A Rennes et Nantes, les nouvelles gares se transforment en fours sous la canicule

A Rennes et Nantes, les nouvelles gares se transforment en fours sous la canicule

Camille Allain

C. A. avec AFP

Publié le 12/07/2026 à 07h02 • Mis à jour le 12/07/2026 à 07h02

L'essentiel

  • A Rennes comme à Nantes, les gares souffrent des fortes chaleurs, en raison de leur recours massif aux faces vitrées.
  • Des bâtiments pourtant récents surchauffent pendant la canicule, interrogeant sur le choix architectural de faire entrer absolument la lumière.
  • La conception des bâtiments doit être revue pour faire face au réchauffement climatique.

Il aura fallu dix ans. Dix ans d’études, de réflexion, de réunions, puis un temps trèèèèèès long de chantier. Tout ça pour ça ? Inaugurée en 2019, la nouvelle gare de Rennes est aujourd’hui pointée du doigt pour son incapacité à résister face aux chaleurs extrêmes. Dommage pour un équipement si récent qui avait coûté plus de 120 millions d’euros. « Il fait très chaud, ça fait un peu serre… On a l’impression d’être une petite tomate », témoigne Léa.

Alors que la température extérieure dépasse 37 °C, il fait encore plus chaud sous l’étrange toit transparent. Que la Rennaise se rassure, elle n’est pas seule. Chez sa voisine nantaise, le constat est le même. Livrée en 2020, la gare de Nantes s’était transformée en véritable four l’an dernier, contraignant la SNCF à fermer la mezzanine. Depuis, d’imposants et peu esthétiques ventilateurs ont été installés, sans pour autant résoudre le problème quand il fait 40 degrés.

Au-delà des deux gares, on pourrait aussi citer d’autres bâtiments récents qui souffrent plus que les autres en temps de canicule. A Rennes, le tout nouveau conservatoire ou le très chic immeuble Jean Nouvel souffrent de leur aspect très vitré quand le mercure dépasse les 30 °C. On vous l’accorde, il est facile de critiquer aujourd’hui. Mais n’y avait-il pas moyen de faire mieux sur le plan de la protection à la chaleur ? « Dans le monde du bâtiment, il y a la culture du survitrage car on souhaite valoriser la transparence, apporter de la visibilité. Mais ce qu’on oublie c’est que cette transparence va effectivement causer des problèmes colossaux », relève Clément Gaillard, urbaniste bioclimatique.

Faire entrer la lumière

Dans ces deux villes pas vraiment réputées pour leur climat hivernal, les architectes ont pendant longtemps cherché à maximiser la lumière. Conséquence : des orientations est ouest qui chauffent et des façades très vitrées pour faire entrer le soleil. Efficace… Sauf quand il fait chaud. « Un changement de paradigme » est nécessaire, insiste Olivier Dehaese, vice-président délégué au climat à la métropole rennaise.
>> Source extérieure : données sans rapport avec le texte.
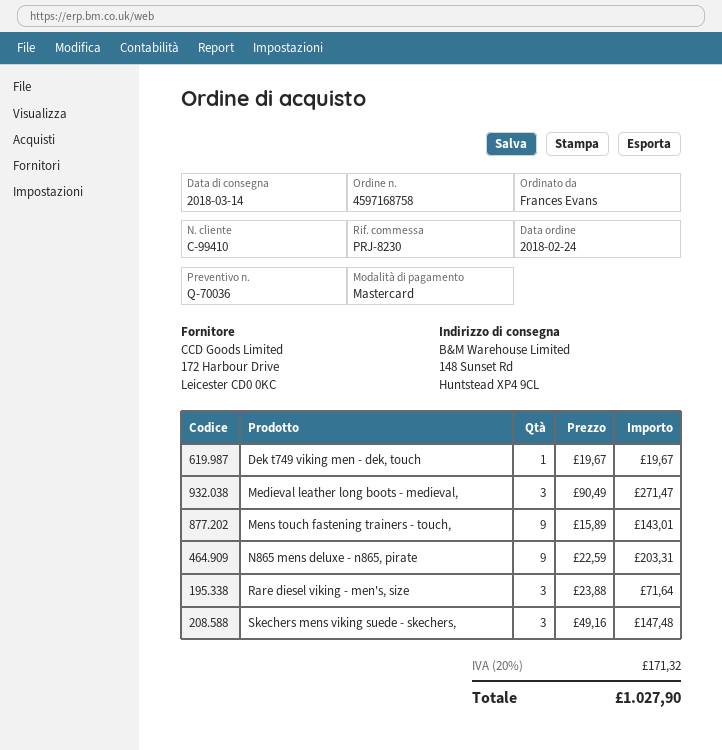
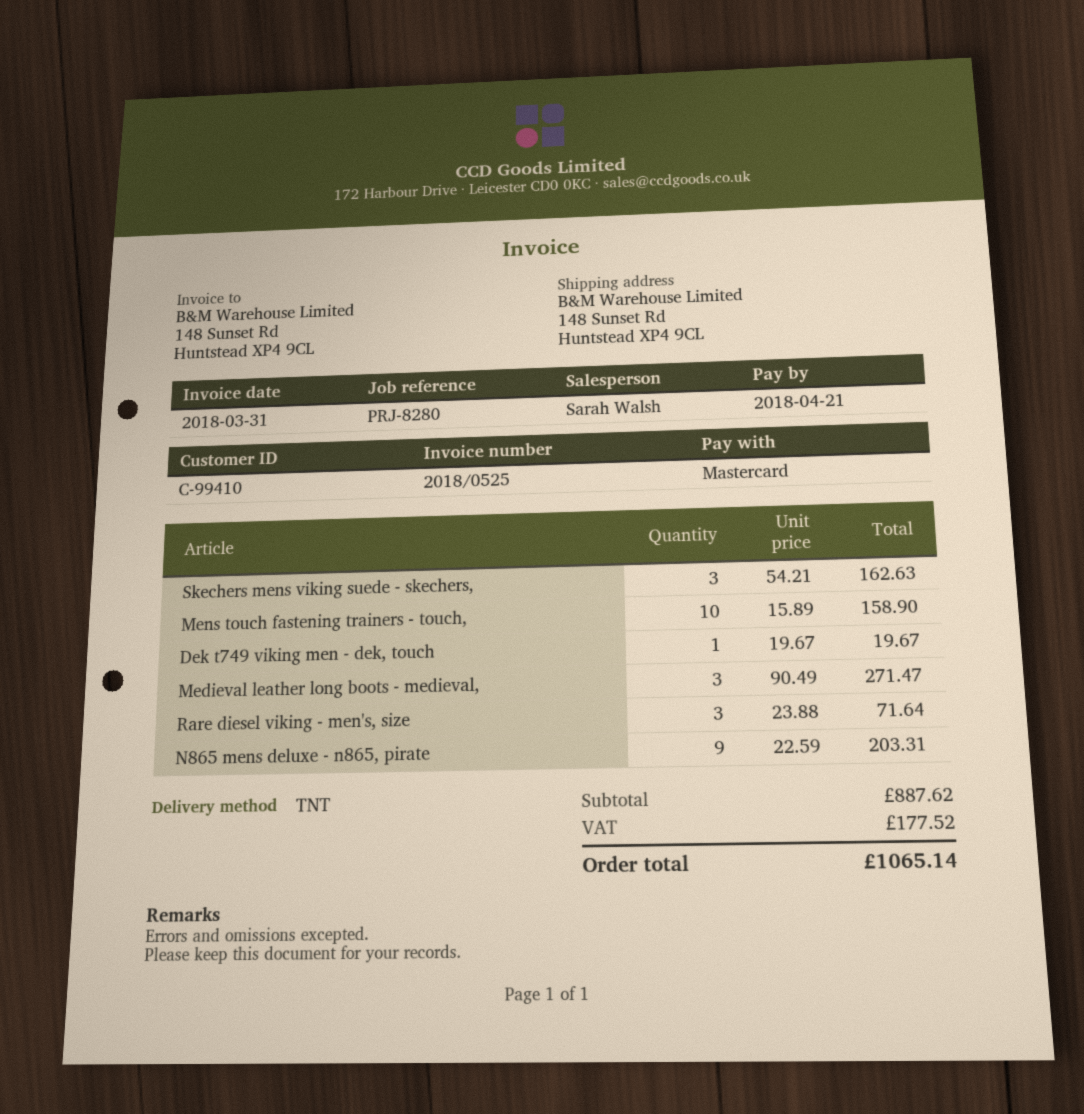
reference: PRJ-8230 -> PRJ-8280
Mens touch fastening trainers - touch,: 9 x 15.89 = 143.01 -> 10 x 15.89 = 158.90
Skechers mens viking suede - skechers,: 3 x 49.16 = 147.48 -> 3 x 54.21 = 162.63
tax: 171.32 -> 177.52
total: 1027.90 -> 1065.14

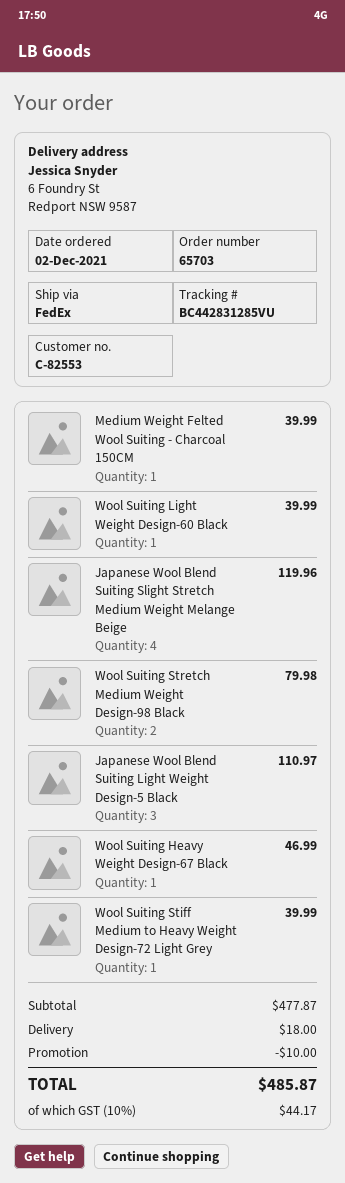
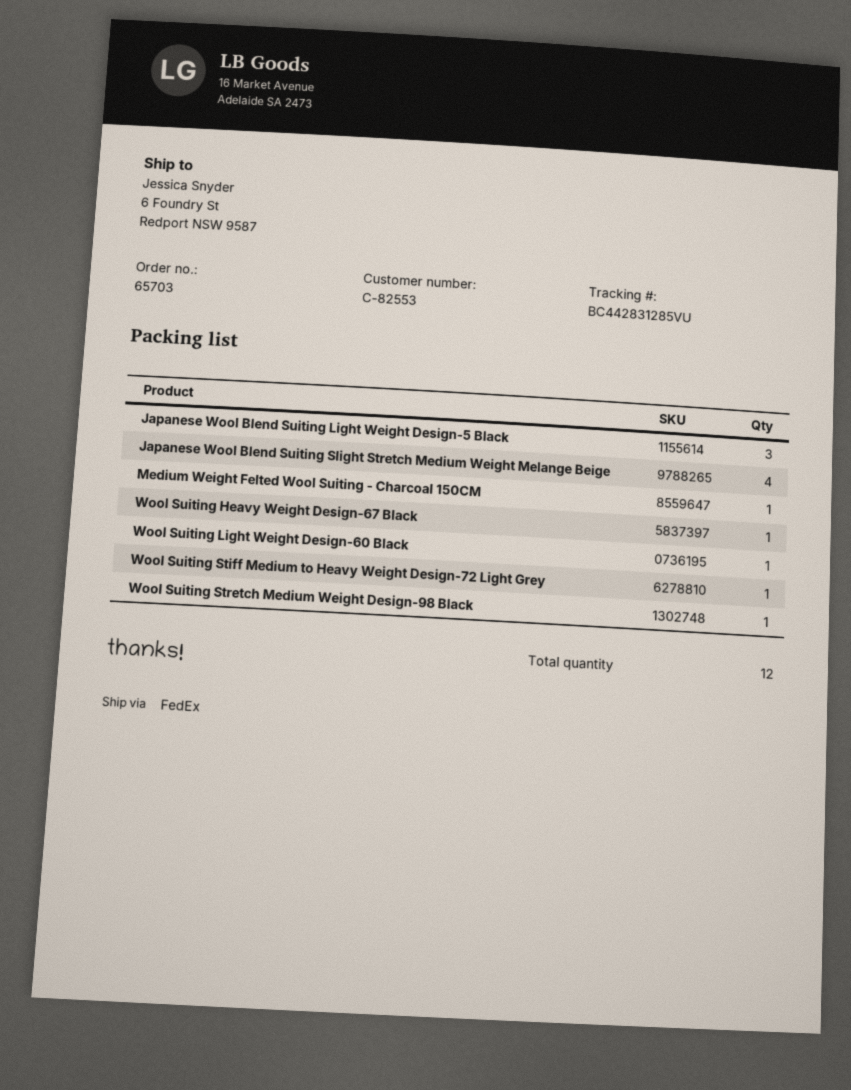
Wool Suiting Stretch Medium Weight Design-98 Black: 2 -> 1

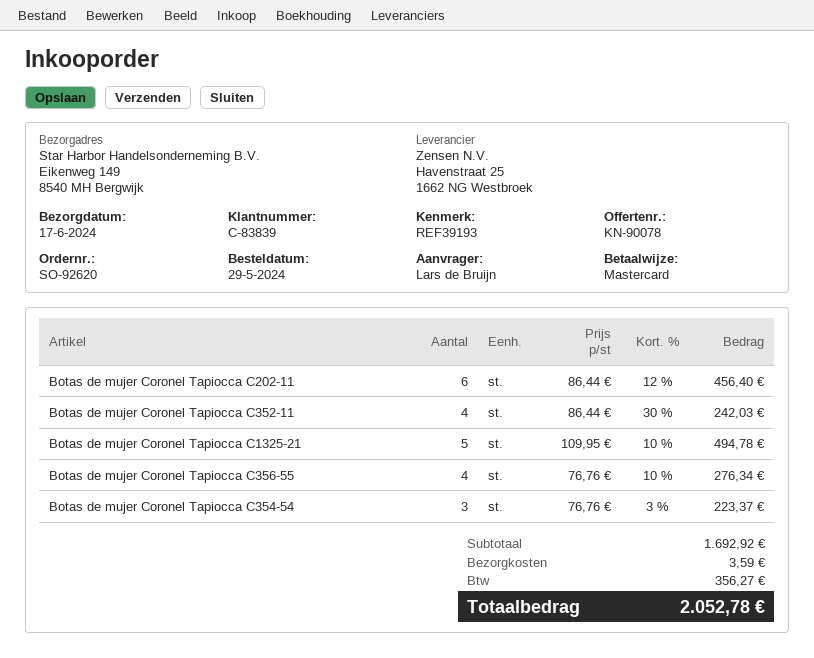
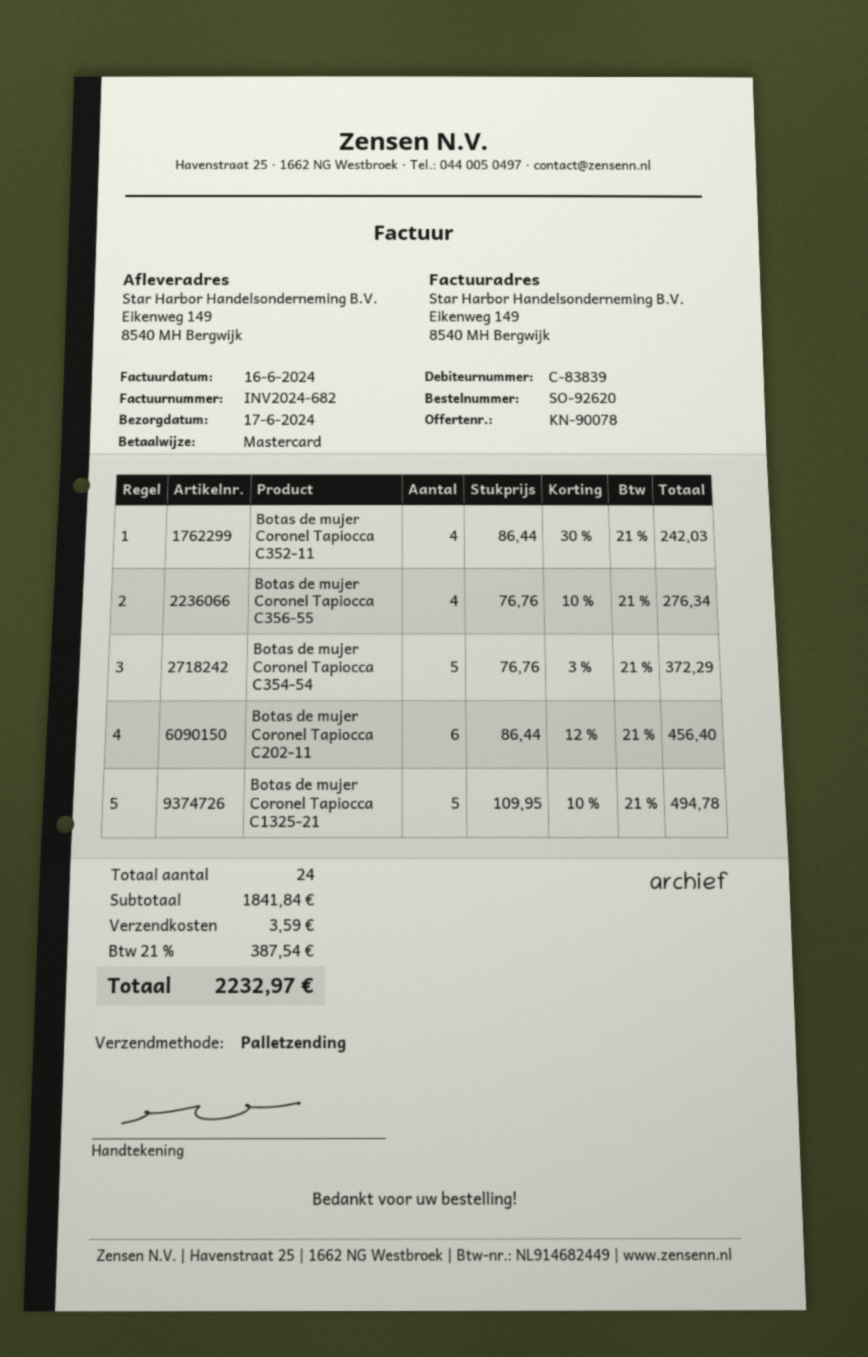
Botas de mujer Coronel Tapiocca C354-54: 3 x 76.76 - 3% = 223.37 -> 5 x 76.76 - 3% = 372.29
subtotal: 1692.92 -> 1841.84
tax: 356.27 -> 387.54
total: 2052.78 -> 2232.97

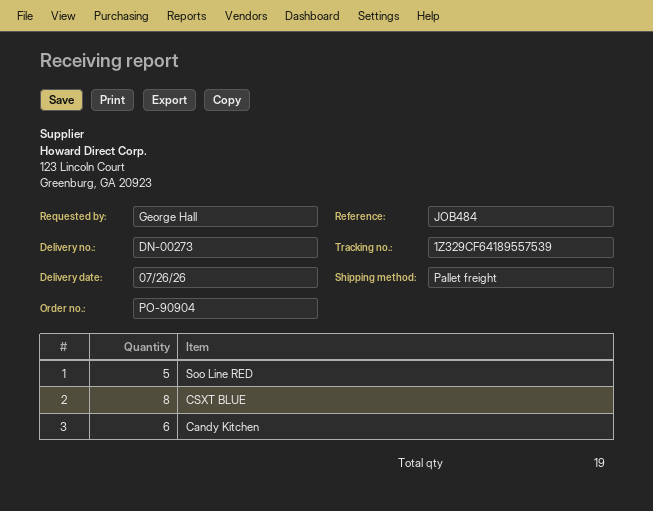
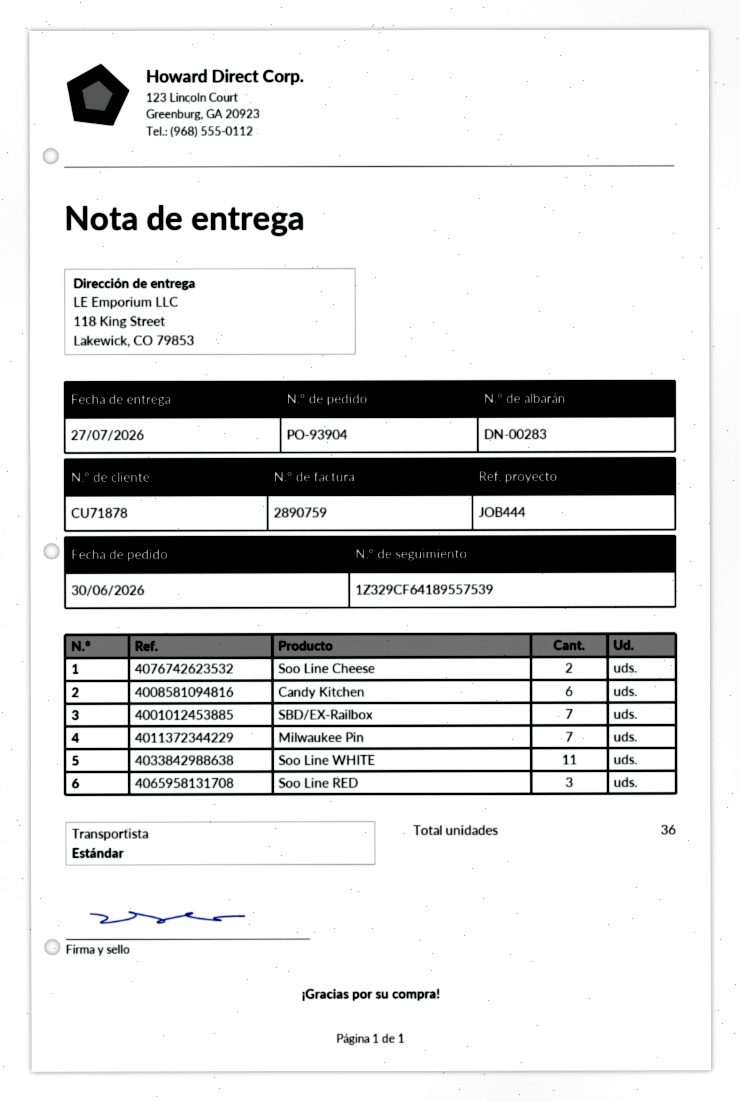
order number: PO-90904 -> PO-93904
delivery note number: DN-00273 -> DN-00283
delivery date: 2026-07-26 -> 2026-07-27
reference: JOB484 -> JOB444
shipping method: pallet freight -> standard
Soo Line RED: 5 -> 3
CSXT BLUE: 8 -> none
Soo Line Cheese: none -> 2
SBD/EX-Railbox: none -> 7
Milwaukee Pin: none -> 7
Soo Line WHITE: none -> 11
total quantity: 19 -> 36

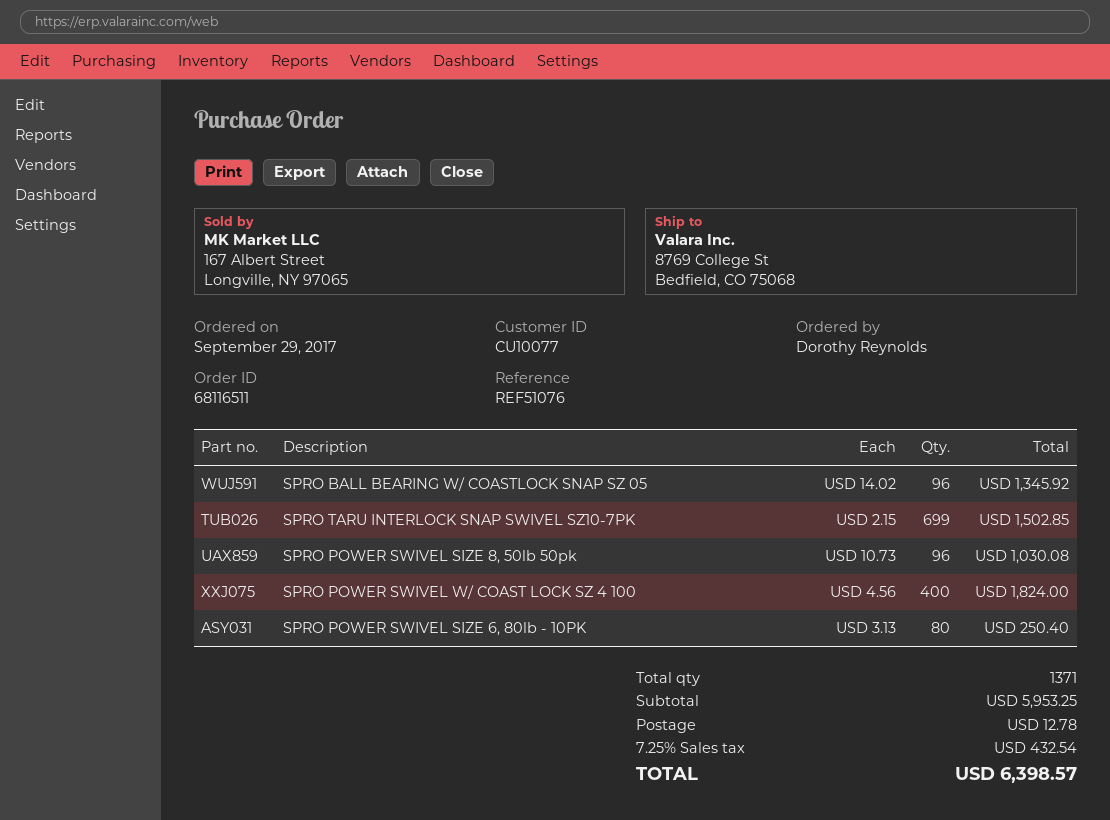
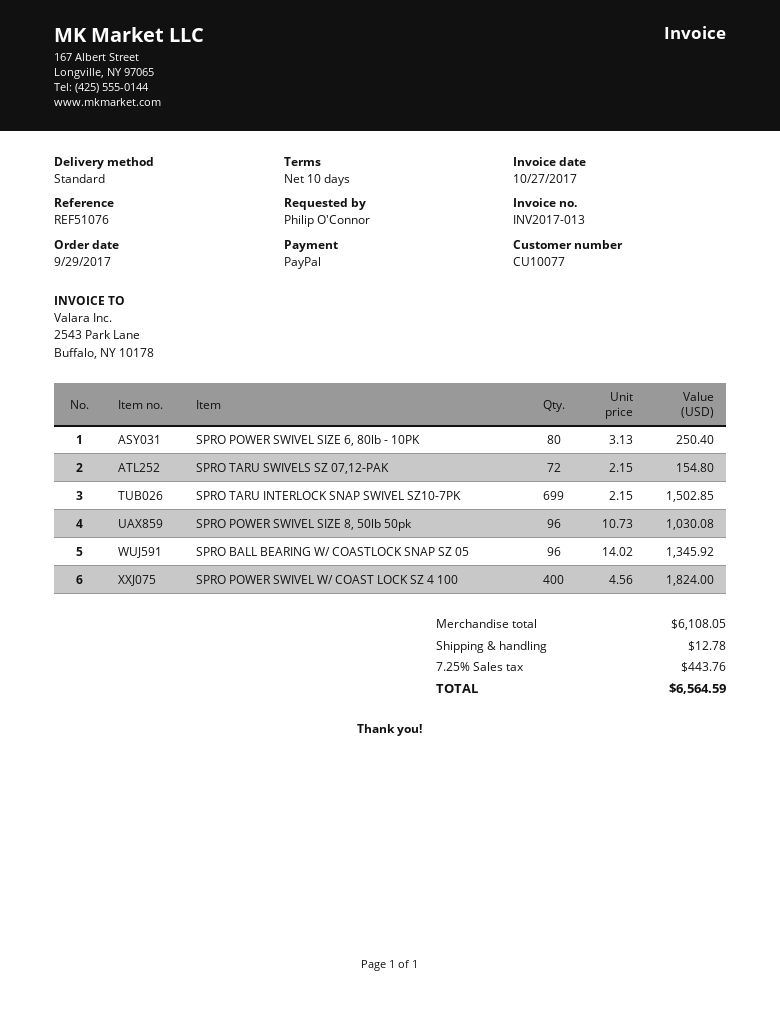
ordered by: Dorothy Reynolds -> Philip O'Connor
SPRO TARU SWIVELS SZ 07,12-PAK: none -> 72 x 2.15 = 154.80
subtotal: 5953.25 -> 6108.05
tax: 7.25% = 432.54 -> 7.25% = 443.76
total: 6398.57 -> 6564.59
L’élu plaide pour « un meilleur compromis entre les apports de lumière et la possibilité d’empêcher la chaleur de rentrer dans les bâtiments. »

La nouvelle mezzanine de la gare de Nantes livrée en 2020 ne supporte pas les chaleurs intenses.

La nouvelle mezzanine de la gare de Nantes livrée en 2020 ne supporte pas les chaleurs intenses. - S. Salom-Gomis/Sipa

Pendant des années et encore plus avec la flambée des coûts de l’énergie, la logique a plutôt été de se protéger du froid que du chaud. Les canicules successives viennent rebattre les cartes. On peut cependant s’adapter en isolant par l’extérieur plutôt que par l’intérieur ou en installant des pare-soleil barrant ses rayons quand il est au zénith en été. Mais aussi en végétalisant les abords de ces bâtiments pour leur assurer de l’ombre. Enfin, un effort sur la circulation de l’air et la ventilation est très utile en période de cagnard.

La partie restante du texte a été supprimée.